Cagliari, parla Strootman

Sulla stagione del Cagliari: “Non stiamo facendo bene e questo lo sappiamo tutti, ma siamo pronti a fare la nostra parte. Dobbiamo alzare tutti il livello, cambiare le cose con il lavoro e andare avanti con fiducia. Così complicata non me l’aspettavo. Ma certo vedendo l’ultimo posto in classifica tutto sembra più difficile. C’è sempre meno differenza tra le squadre e ormai sono i dettagli a decidere le sfide”, ha commentato Strootman.

Sul cammino dei rossoblù: “Abbiamo giocato sette partite e ne abbiamo ancora 31 davanti. Sappiamo che non dovevamo essere qui e ora dobbiamo solo parlare meglio lavorare di più. Poi vedremo a gennaio in quale posizione sarà il Cagliari”.

Sulla squadra e la mancanza di fiducia: “Se guardiamo la rosa non possiamo essere ultimi. Avevamo partite contro dirette concorrenti, in casa, ma non abbiamo fatto punti e questo è brutto. Il vero problema è che serve una vittoria perché se non vinci non ritrovi la fiducia. Devono arrivare i tre punti magari anche con una partita sporca, perché solo così trovi quella forza per iniziare il tuo vero campionato”.

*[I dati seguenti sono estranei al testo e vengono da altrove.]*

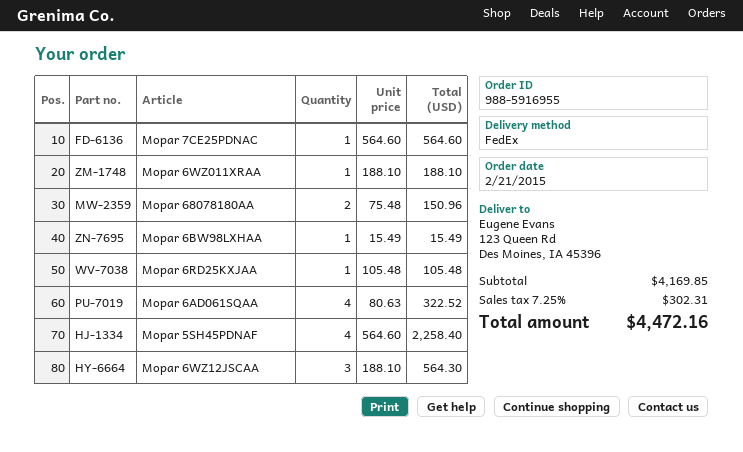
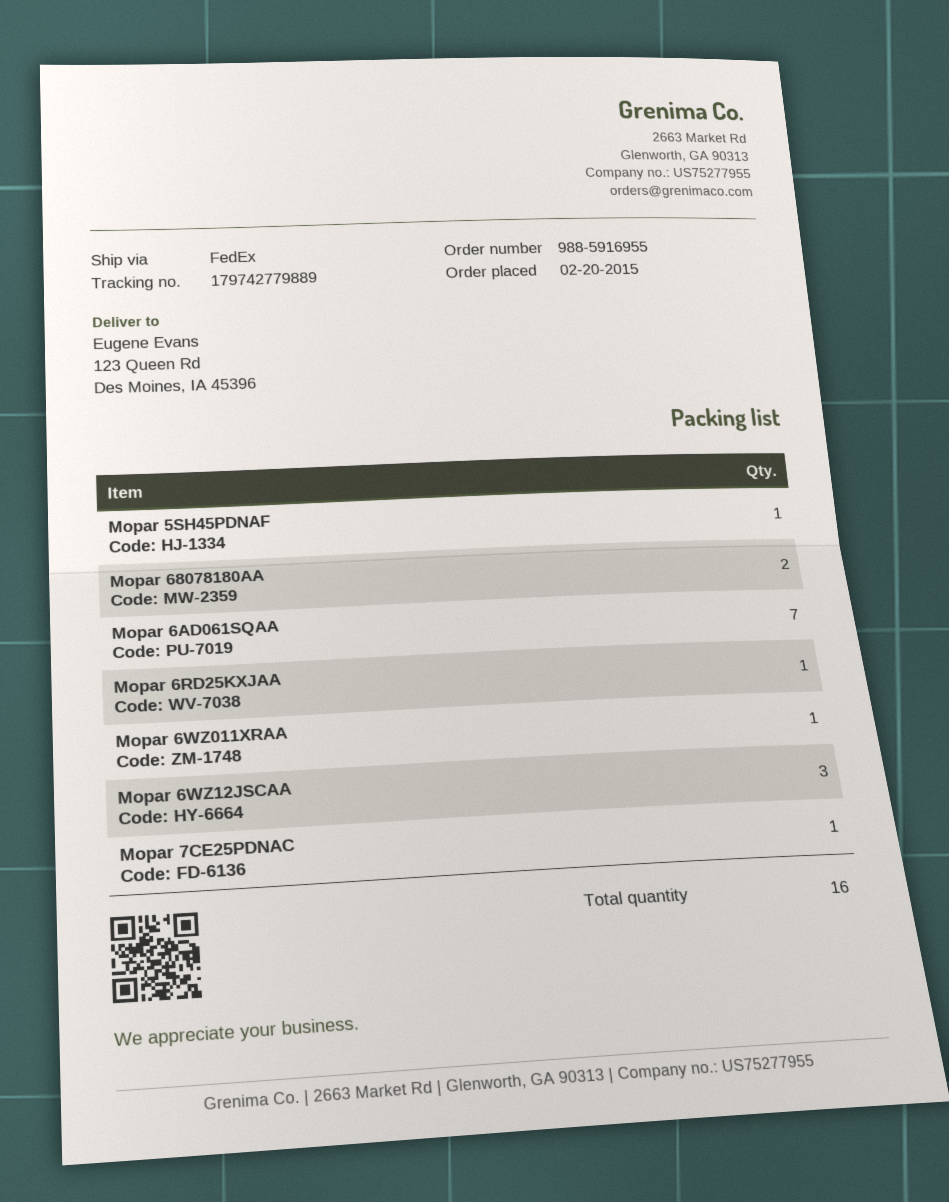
order date: 2015-02-21 -> 2015-02-20
Mopar 6BW98LXHAA: 1 -> none
Mopar 6AD061SQAA: 4 -> 7
Mopar 5SH45PDNAF: 4 -> 1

Su Mazzarri: “Il mister ci sta dando tanta fiducia e ha cercato di fare entrare in testa le sue idee. Noi dobbiamo crescere come squadra e singoli. Differenze con Semplici? Allenatori diversi, Semplici lascia maggiormente liberi i giocatori in campo, Mazzarri è molto attento agli aspetti tattici, da ognuno di noi vuole determinati movimenti”.

Un pensiero anche su Radja Nainggolan che sembrava poter tornare al Cagliari ma che alla fine è andato all’Anversa: “Mi avrebbe fatto piacere averlo qui a Cagliari. È stato lui a chiamarmi per farmi venire (ride, n.d.r.). È un grandissimo giocatore ma ha fatto la sua scelta. Sta facendo bene ed è primo in classifica, sono contento per lui. Credo sia uno dei più forti calciatori con il quale ho giocato, quando sta bene sa essere devastante”.

Una chiusura sui tifosi: “Dispiace sicuramente non aver regalato loro ancora una vittoria, sono sempre vicini alla squadra. Qui in ogni parte dell’Isola sono tifosi rossoblù, praticamente è come giocare in una Nazionale”.